Honda posted on Wednesday a 16% rise in second-quarter profit and lifted its full-year outlook, as better pricing, strong sales of motorcycles and a weak yen helped it ride out semiconductor shortages.
While Japanese automakers, like many of their overseas rivals, have been hit by shortages of chips and supply chain snarls, Honda has been helped by robust performance in its motorcycle business, particularly in Asia.
The company also said it was helped by pricing that reflected its "increased product value" and by reducing consumer incentives.

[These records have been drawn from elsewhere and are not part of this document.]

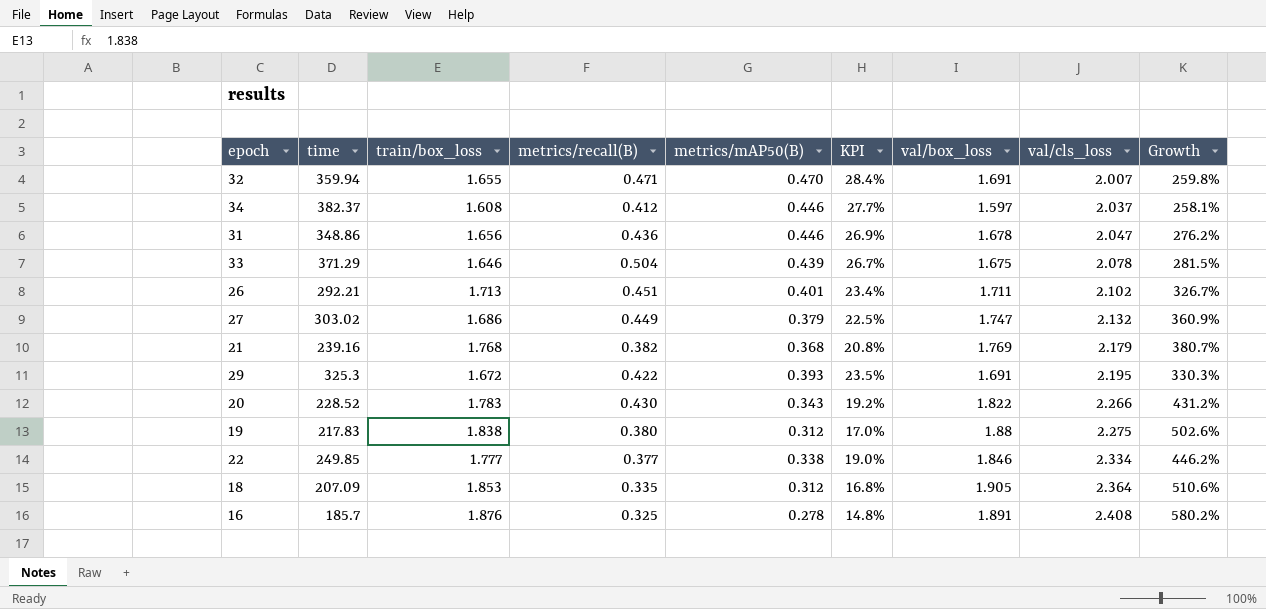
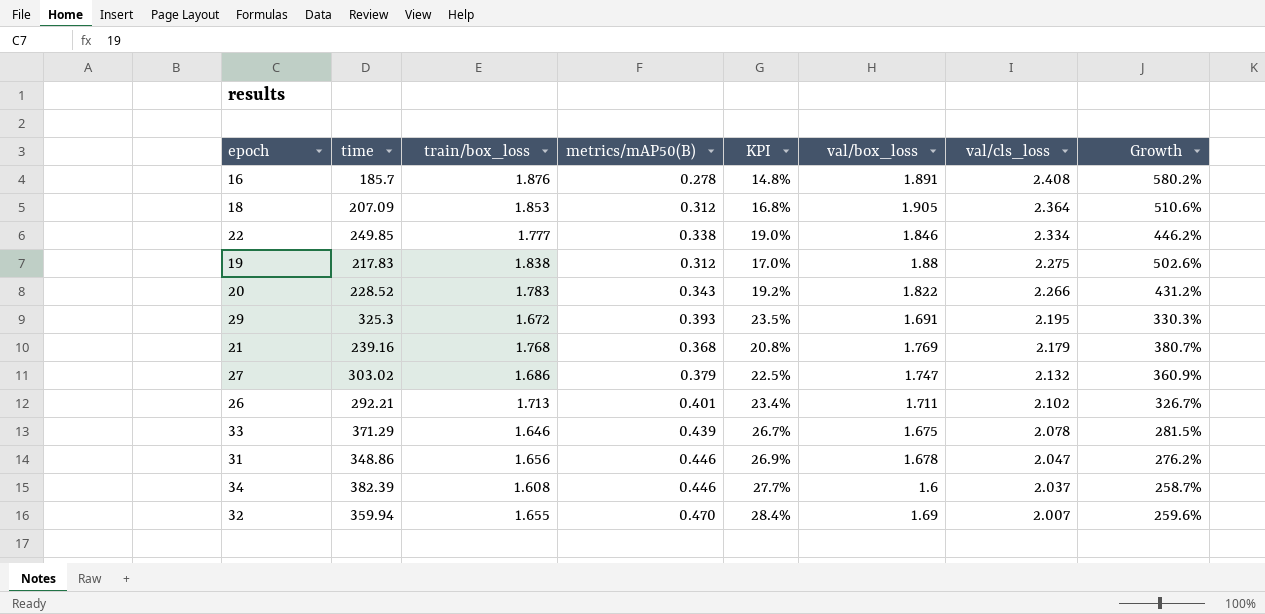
row order: val/cls_loss ascending -> val/cls_loss descending
column metrics/recall(B) | position: 4 -> none
34 | time: 382.37 -> 382.39
34 | val/box_loss: 1.597 -> 1.6
34 | Growth: 258.1% -> 258.7%
32 | val/box_loss: 1.691 -> 1.69
32 | Growth: 259.8% -> 259.6%

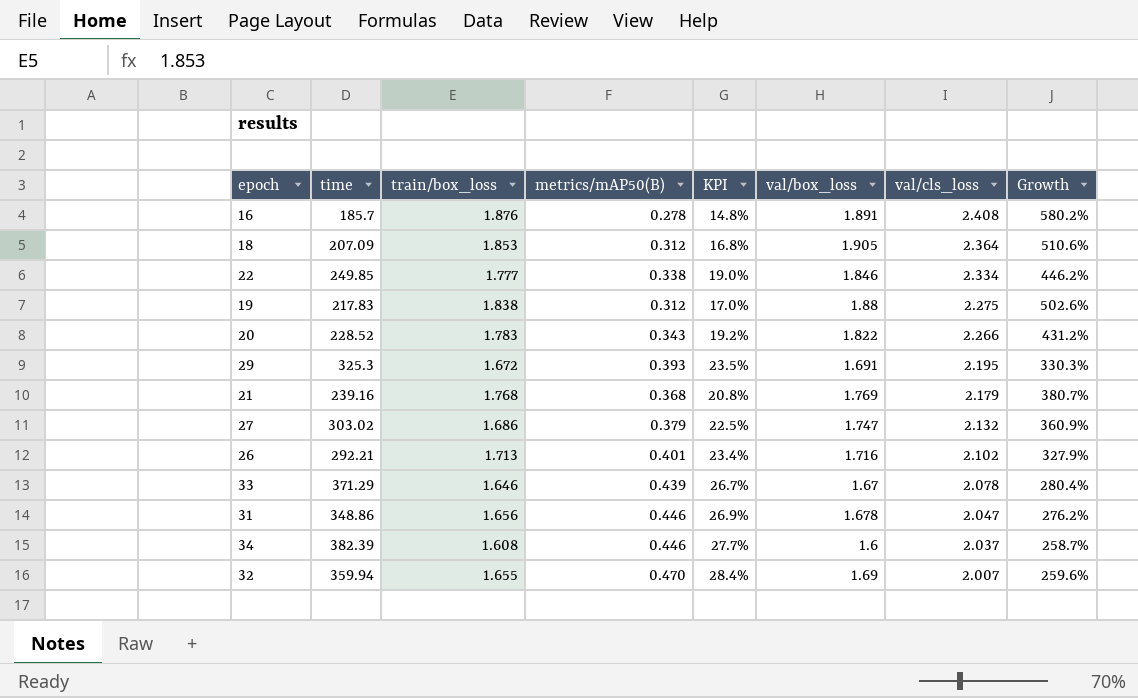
26 | val/box_loss: 1.711 -> 1.716
26 | Growth: 326.7% -> 327.9%
33 | val/box_loss: 1.675 -> 1.67
33 | Growth: 281.5% -> 280.4%

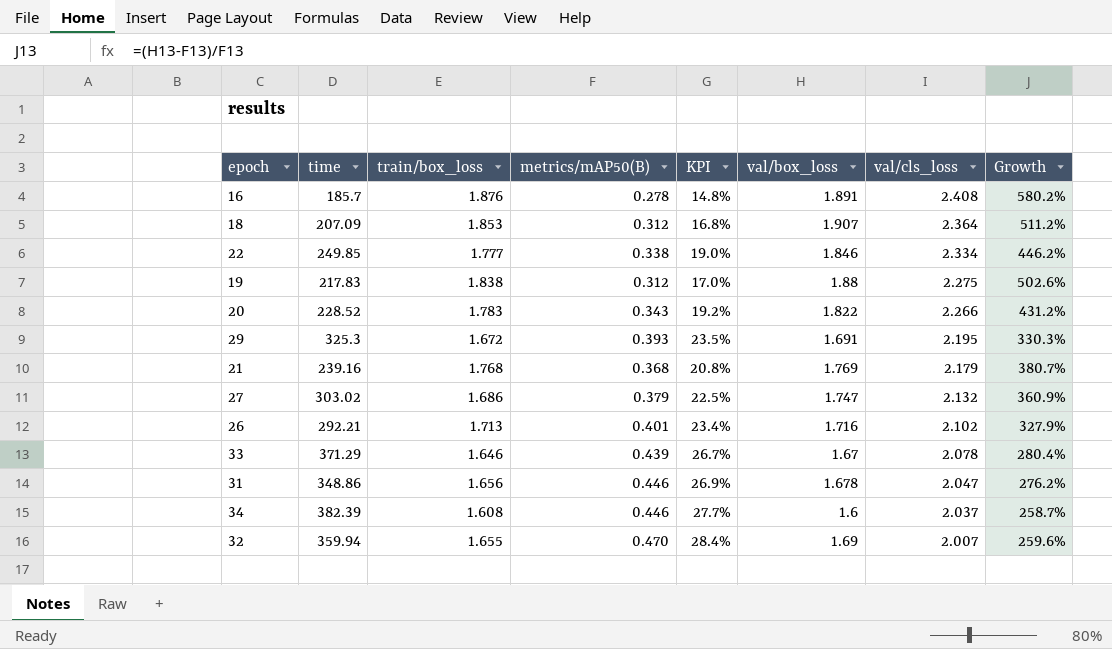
18 | val/box_loss: 1.905 -> 1.907
18 | Growth: 510.6% -> 511.2%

The automaker raised its forecasts "to reflect our efforts to further improve profitability, higher automobile sales volume and the impact of the yen's depreciation," Honda Executive Vice President Kohei Takeuchi said during a results briefing.
Still, he noted, there were plenty of pressures, including inflation.

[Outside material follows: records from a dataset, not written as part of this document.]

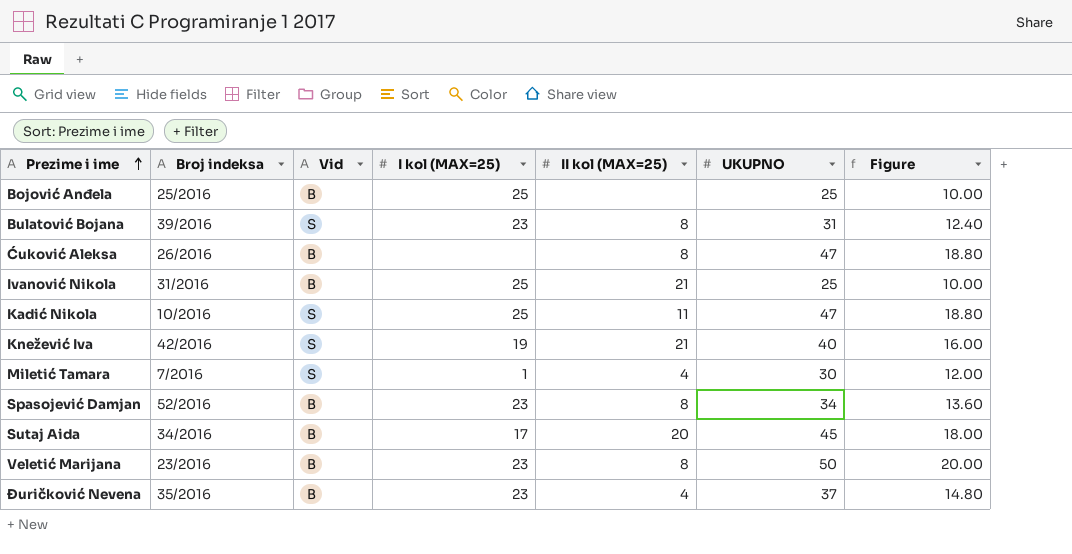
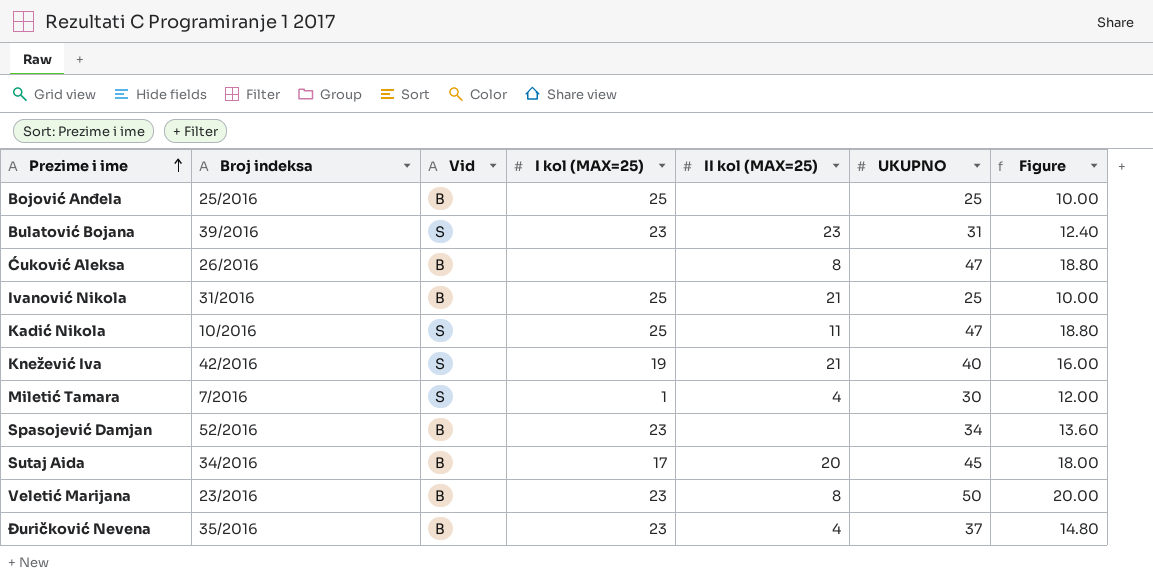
Bulatović Bojana | II kol (MAX=25): 8 -> 23
Spasojević Damjan | II kol (MAX=25): 8 -> none

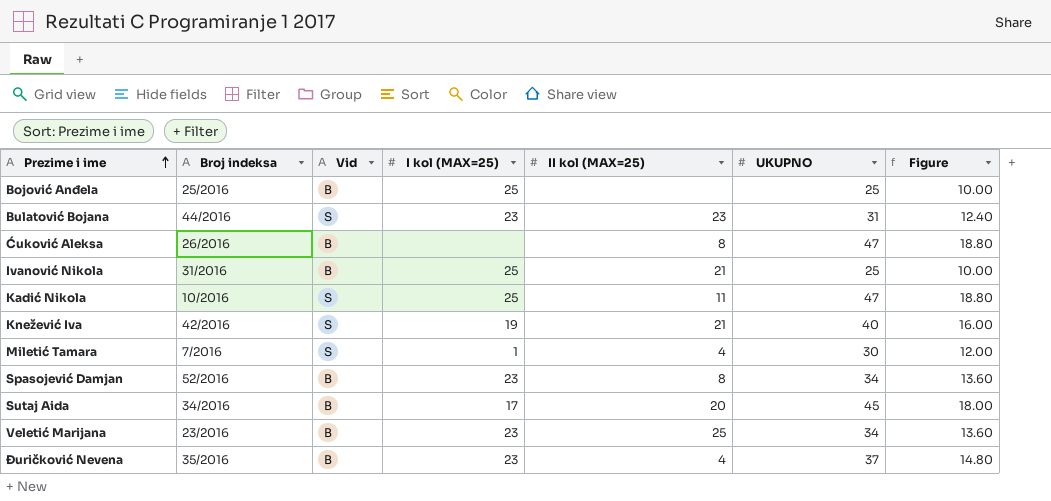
Bulatović Bojana | Broj indeksa: 39/2016 -> 44/2016
Spasojević Damjan | II kol (MAX=25): none -> 8
Veletić Marijana | II kol (MAX=25): 8 -> 25
Veletić Marijana | UKUPNO: 50 -> 34
Veletić Marijana | Figure: 20.00 -> 13.60

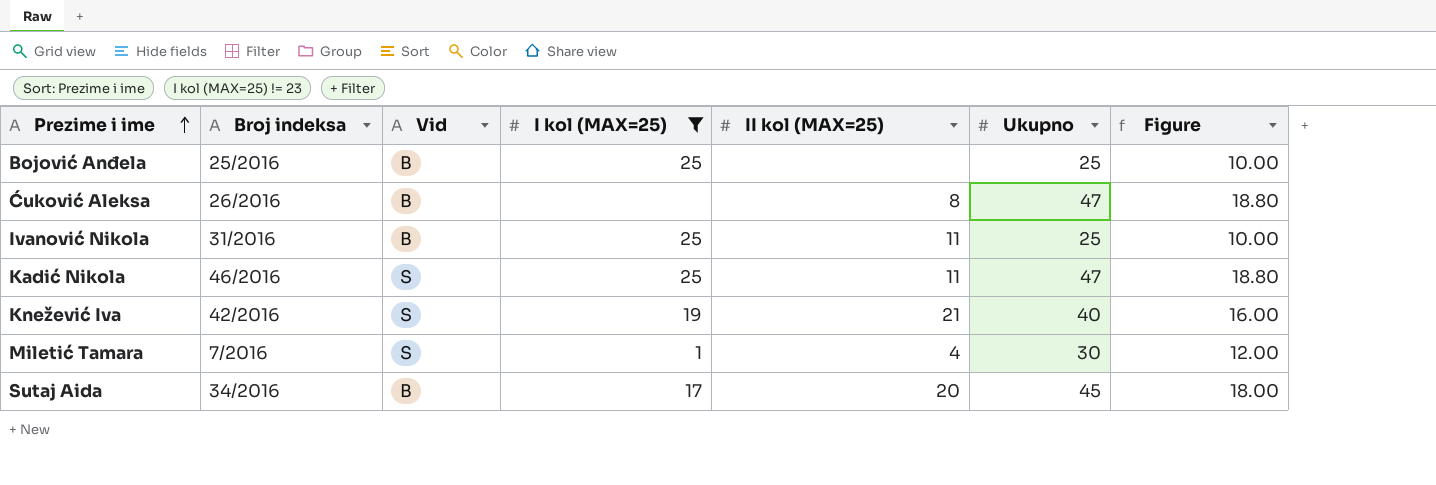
filter: none -> I kol (MAX=25) != 23
column name: UKUPNO -> Ukupno
Ivanović Nikola | II kol (MAX=25): 21 -> 11
Kadić Nikola | Broj indeksa: 10/2016 -> 46/2016

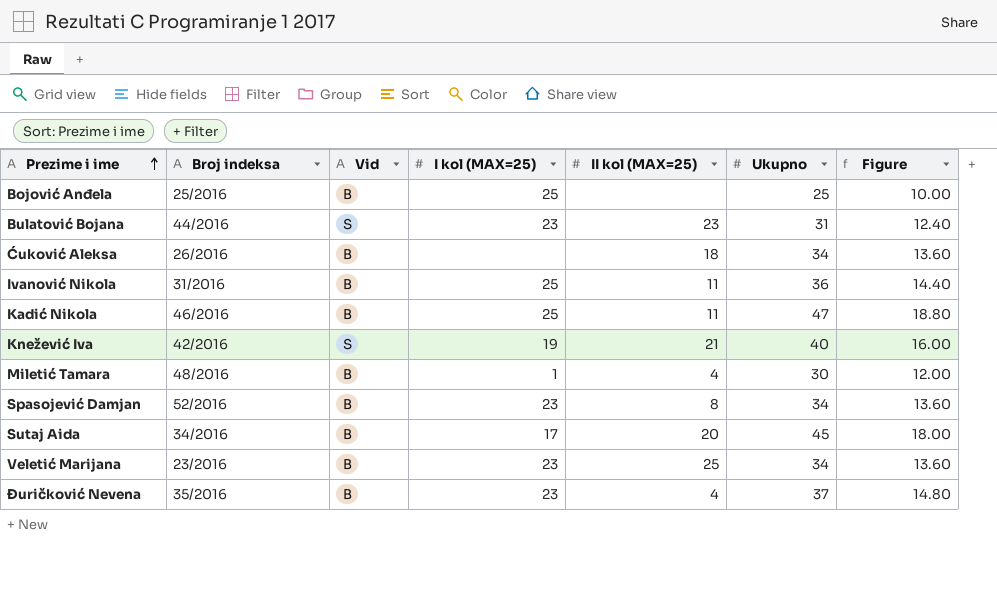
filter: I kol (MAX=25) != 23 -> none
Ćuković Aleksa | II kol (MAX=25): 8 -> 18
Ćuković Aleksa | Ukupno: 47 -> 34
Ćuković Aleksa | Figure: 18.80 -> 13.60
Ivanović Nikola | Ukupno: 25 -> 36
Ivanović Nikola | Figure: 10.00 -> 14.40
Kadić Nikola | Vid: S -> B
Miletić Tamara | Broj indeksa: 7/2016 -> 48/2016
Miletić Tamara | Vid: S -> B

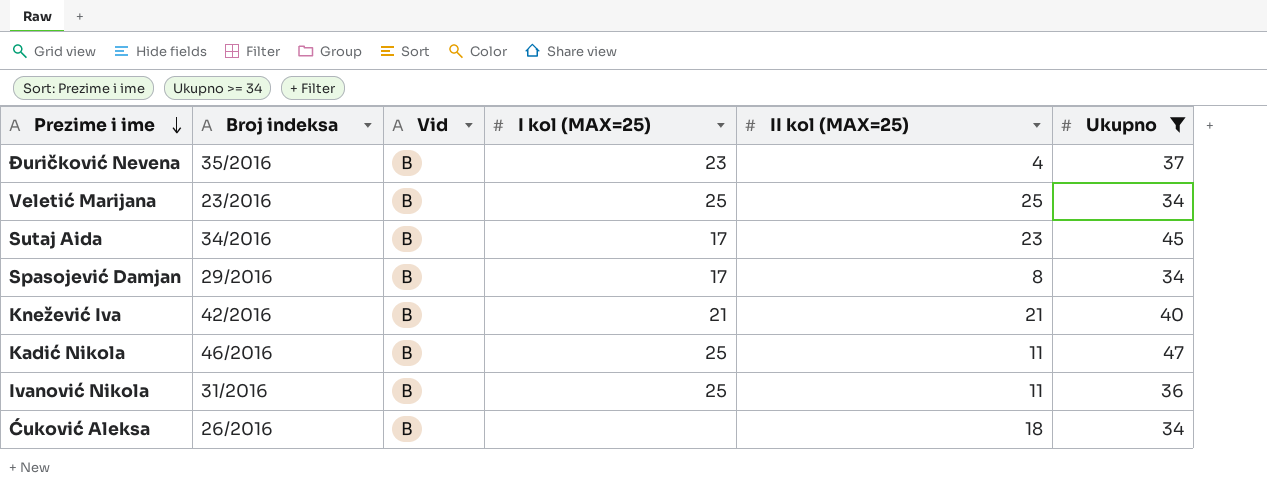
filter: none -> Ukupno >= 34
row order: Prezime i ime ascending -> Prezime i ime descending
column Figure | formula: [Ukupno] * 0.4 -> none
Veletić Marijana | I kol (MAX=25): 23 -> 25
Sutaj Aida | II kol (MAX=25): 20 -> 23
Spasojević Damjan | Broj indeksa: 52/2016 -> 29/2016
Spasojević Damjan | I kol (MAX=25): 23 -> 17
Knežević Iva | Vid: S -> B
Knežević Iva | I kol (MAX=25): 19 -> 21

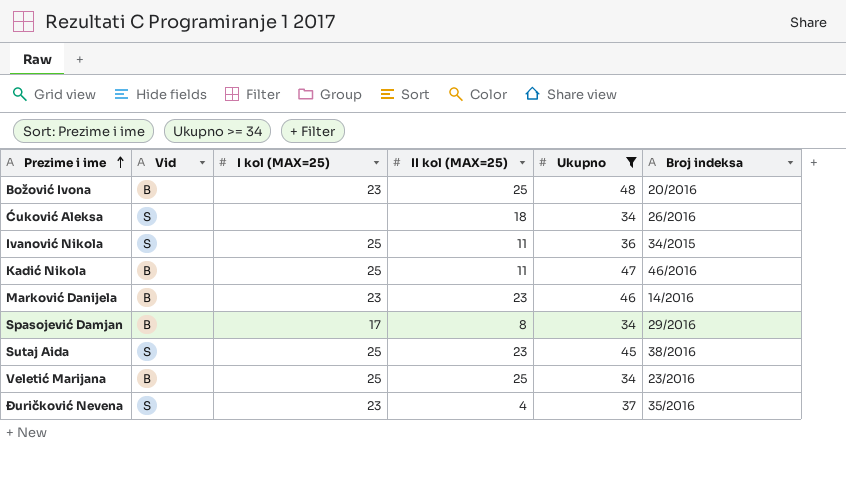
row order: Prezime i ime descending -> Prezime i ime ascending
column Broj indeksa | position: 2 -> 6
row Knežević Iva: 42/2016 | B | 21 | 21 | 40 -> none
row Božović Ivona: none -> B | 23 | 25 | 48 | 20/2016
Ćuković Aleksa | Vid: B -> S
Ivanović Nikola | Vid: B -> S
Ivanović Nikola | Broj indeksa: 31/2016 -> 34/2015
row Marković Danijela: none -> B | 23 | 23 | 46 | 14/2016
Sutaj Aida | Vid: B -> S
Sutaj Aida | I kol (MAX=25): 17 -> 25
Sutaj Aida | Broj indeksa: 34/2016 -> 38/2016
Đuričković Nevena | Vid: B -> S

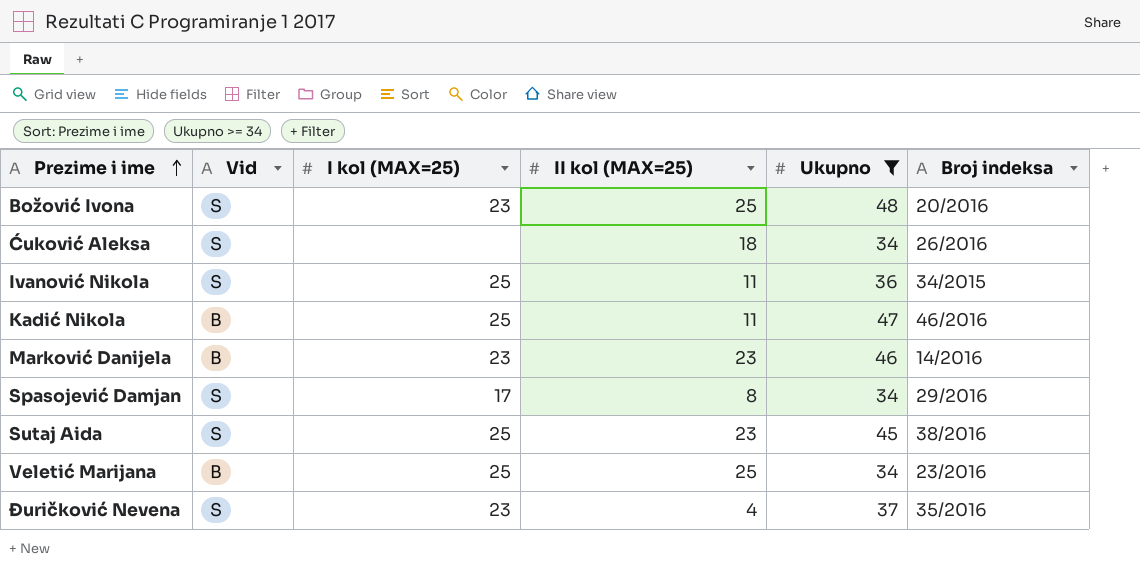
Božović Ivona | Vid: B -> S
Spasojević Damjan | Vid: B -> S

Operating profit totaled ¥231.2 billion ($1.59 billion) in the three months to end-September, short of the average estimate of ¥243.3 billion in a poll of 10 analysts by Refinitiv. The same period a year earlier, the company earned ¥198.9 billion.
Honda raised its full-year operating profit forecast to ¥870 billion from ¥830 billion for the year ending March 31, mainly helped by weak yen. That compares with a ¥922.05 billion average forecast by 24 analysts.
The automaker was forced to consistently cut vehicle production at two domestic factories as COVID-19 outbreaks and semiconductor shortages caused delays in parts shipments. Production of its Vezel sport-utility vehicle, Stepwgn minivan and Civic compact car were all hit.
Its global vehicle production for the first six months of the financial year was down 6.1% year on year while domestic production was up 5.5%.